En medio de golpes y gritos querían más, agrediendo verbalmente y amenazándolos de muerte.
Una llamada telefónica rompió el tenso clima que se vivía en la casa y apuró la huida de los ladrones. La situación más crítica había empezado a pasar, pero la angustia, la impotencia y el llanto se empezaron a apoderar de las víctimas.
Cuando a eso de las 23 horas me llamaron para avisarme lo sucedido, en medio del llanto y la desesperación, se dejaba ver un sentir profundo de que, gracias a Dios, la situación no había pasado a peores. No sería el primer caso que una situación de robo terminara en catástrofe, pero esta vez, gracias a Dios, no había sido así.
Vivimos en medio de una sociedad violenta, donde los violentos creen que van a poder destruir nuestras vidas sólo por un televisor LCD o un auto. En un sentido meramente humano, estamos expuestos a lo peor que este sistema económico de exclusión social y profundas diferencias entre clases sociales, está produciendo. No estamos a salvo de nada ni de nadie. ¿Quién puede decir que a él no le va a pasar?
Pero también es un tiempo en donde se observan los resultados del hecho de que el hombre está lejos de Dios.
Mientras no dejaba de pensar en mis amigos, en realidad en mis hermanos de la vida y de la fe, también en mí surgía un profundo sentimiento de que en definitiva solamente por la gracia de Dios ellos hoy pueden contar la historia. Y aunque ahora son parte de las estadísticas de robos en nuestra Argentina, para nosotros forman parte de aquellos que pasaron la prueba de una situación extrema y salieron fortalecidos.
Sí, fortalecidos en su fe, en esa convicción de que por encima de todas las cosas hay un Dios que mira y cuida de aquellos que buscan vivir para agradarle. Claudio, Daniela y sus hijos son ese tipo de personas que desde hace muchos años dan su vida por los demás, que sirven con sus vidas a personas que quieren cambiar y quieren aprender a vivir como Jesús enseñó. Porque en definitiva ellos son parte de los miles de alumnos que el Dios hecho hombre tiene en este tiempo.
No sé cuántas de las cosas que los ladrones se llevaron van a ser encontradas, pero sé que hay algo que no pudieron robar. Algo que tiene mucho más valor que todo lo material que se pudo perder. Ellos no pudieron robar la fe, la confianza y la esperanza en un Dios que está presente, cercano y al alcance de cualquiera que lo busque.

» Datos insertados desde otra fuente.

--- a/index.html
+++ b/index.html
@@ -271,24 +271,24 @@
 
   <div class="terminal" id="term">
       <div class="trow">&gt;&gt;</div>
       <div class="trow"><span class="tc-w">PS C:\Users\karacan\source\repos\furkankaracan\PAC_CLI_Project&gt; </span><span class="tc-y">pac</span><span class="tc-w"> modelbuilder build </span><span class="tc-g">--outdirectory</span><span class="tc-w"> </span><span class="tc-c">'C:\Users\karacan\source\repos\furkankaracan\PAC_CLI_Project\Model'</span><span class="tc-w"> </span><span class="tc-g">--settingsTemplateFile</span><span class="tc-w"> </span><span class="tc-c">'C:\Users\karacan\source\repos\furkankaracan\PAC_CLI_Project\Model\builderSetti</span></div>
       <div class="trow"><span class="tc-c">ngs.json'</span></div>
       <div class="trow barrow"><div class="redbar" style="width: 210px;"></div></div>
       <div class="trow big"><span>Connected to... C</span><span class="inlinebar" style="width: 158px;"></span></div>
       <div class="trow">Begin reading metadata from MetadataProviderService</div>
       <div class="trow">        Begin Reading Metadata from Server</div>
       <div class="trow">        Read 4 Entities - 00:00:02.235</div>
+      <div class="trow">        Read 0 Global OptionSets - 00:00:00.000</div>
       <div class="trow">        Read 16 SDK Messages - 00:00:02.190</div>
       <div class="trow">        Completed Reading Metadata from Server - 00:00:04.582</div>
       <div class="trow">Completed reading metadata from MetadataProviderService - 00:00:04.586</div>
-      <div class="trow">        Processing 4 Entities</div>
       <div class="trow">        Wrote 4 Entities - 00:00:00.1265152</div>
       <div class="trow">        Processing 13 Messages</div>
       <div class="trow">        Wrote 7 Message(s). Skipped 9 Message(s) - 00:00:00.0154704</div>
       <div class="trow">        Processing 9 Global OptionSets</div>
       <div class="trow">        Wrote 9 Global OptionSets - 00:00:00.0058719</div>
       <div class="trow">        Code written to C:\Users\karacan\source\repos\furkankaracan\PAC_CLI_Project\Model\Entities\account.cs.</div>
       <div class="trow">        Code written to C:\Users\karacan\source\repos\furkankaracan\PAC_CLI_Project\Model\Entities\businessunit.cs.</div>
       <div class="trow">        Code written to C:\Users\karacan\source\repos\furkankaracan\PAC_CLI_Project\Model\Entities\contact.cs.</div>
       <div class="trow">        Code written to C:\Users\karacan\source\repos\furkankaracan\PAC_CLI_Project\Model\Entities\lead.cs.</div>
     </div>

Ese Dios que en medio del momento más difícil estuvo ahí sosteniendo y guardando a Claudio y su familia.
Esto es la fe, y aunque a algunos les moleste o incomode, es lo más valioso que podemos tener en este mundo y en este tiempo.

¿El comienzo del fin?

Editorial del 12 de marzo de 2011

Mientras las noticias sobre la catástrofe ocurrida en Japón a causa del sismo y posterior Tsunami siguen llegando por los diferentes medios informativos, es imposible no pensar en qué está pasando en nuestro planeta.
Para muchos esta es simplemente una noticia más de un suceso ocurrido muy lejos de aquí y que nunca nos va a tocar. En cierta medida es cierto. Para otros es parte de los anuncios de que algo está sucediendo en nuestra tierra y hablan del comienzo del fin.
Lo cierto es que la tierra se volvió a mover, en esta oportunidad con una mayor intensidad, provocando una catástrofe en un país que está conformado por un archipiélago volcánico y que, de alguna manera, está acostumbrado a estos sucesos telúricos. Escuchaba a una especialista decir que Japón se encuentra en el llamado “círculo de fuego del pacífico”, denominación que hace referencia a esta realidad geológica.
Sin embargo esto no disminuye el impacto que mundialmente produce ver las imágenes de las aguas arrasando todo lo que se encontraba a su paso. Y qué decir de la pérdida de vidas humanas que todavía no se puede contabilizar con exactitud.
Por otro lado escuchaba anoche a un conocido conductor de televisión, que realiza programas y charlas de carácter espiritual, mezclando a Sai baba con Gandhi y la Madre teresa, decir que si todos nos unimos y hacemos fuerza, y amamos por encima de todas las cosas, sucesos como estos pueden no suceder. Al lado se encontraba un geólogo que lo escuchaba y miraba extrañado, pensando quizás, si este personaje era consciente de lo que estaba diciendo.
Aquellos que me han escuchado sabrán que creo fuertemente en las realidades espirituales, y por encima de todas las cosas creo en  Dios como creador y hacedor de todo lo que vemos y en que los hombres y mujeres que habitamos este planeta tierra debemos vivir como Dios nos enseñó para poder llegar a ser lo que él planeó para nosotros.
Pero de ahí a desconocer que hay realidades geológicas que producen estos fenómenos y que sólo amando vamos a solucionar estos hechos, estoy bastante lejos.
¿Será este el comienzo del fin? Nadie lo sabe. Pero sería una mentira decir que todo esto como lo conocemos va a durar eternamente, o darnos tranquilidad a nosotros mismos diciendo que “cuando volvamos a nacer, en otra vida” las cosas van a ser distintas y mejor.
Esta es nuestra vida, la que tenemos aquí y ahora, y esta es la vida que debemos vivir correctamente, siguiendo los principios divinos, no habrá otra posibilidad. Y, además, todo lo que conocemos en algún momento va a desaparecer, porque así está determinado por Dios, y por eso debemos considerar nuestra manera de vivir y rectificar aquellas cosas que no están bien, para disfrutar el tiempo que nos queda de vida de la mejor manera.
¿Y el amor? ¿Qué pasa con eso del amor que arreglaría todo? Sin duda, el amor es la base de las relaciones humanas, y es una gran verdad de que lo mayor de todo es el amor. El amor soluciona toda crisis entre personas, suaviza los momentos difíciles y nos identifica como seguidores de Dios. Pero no detiene un sismo ni un tsunami, aunque sí nos da la capacidad y el valor necesarios para soportar sus consecuencias.
Cada uno debe elegir si quiere conocer la verdad tal cuál es o dejar que algún iluminado nos siga engañando con soluciones facilistas y traídas de los pelos.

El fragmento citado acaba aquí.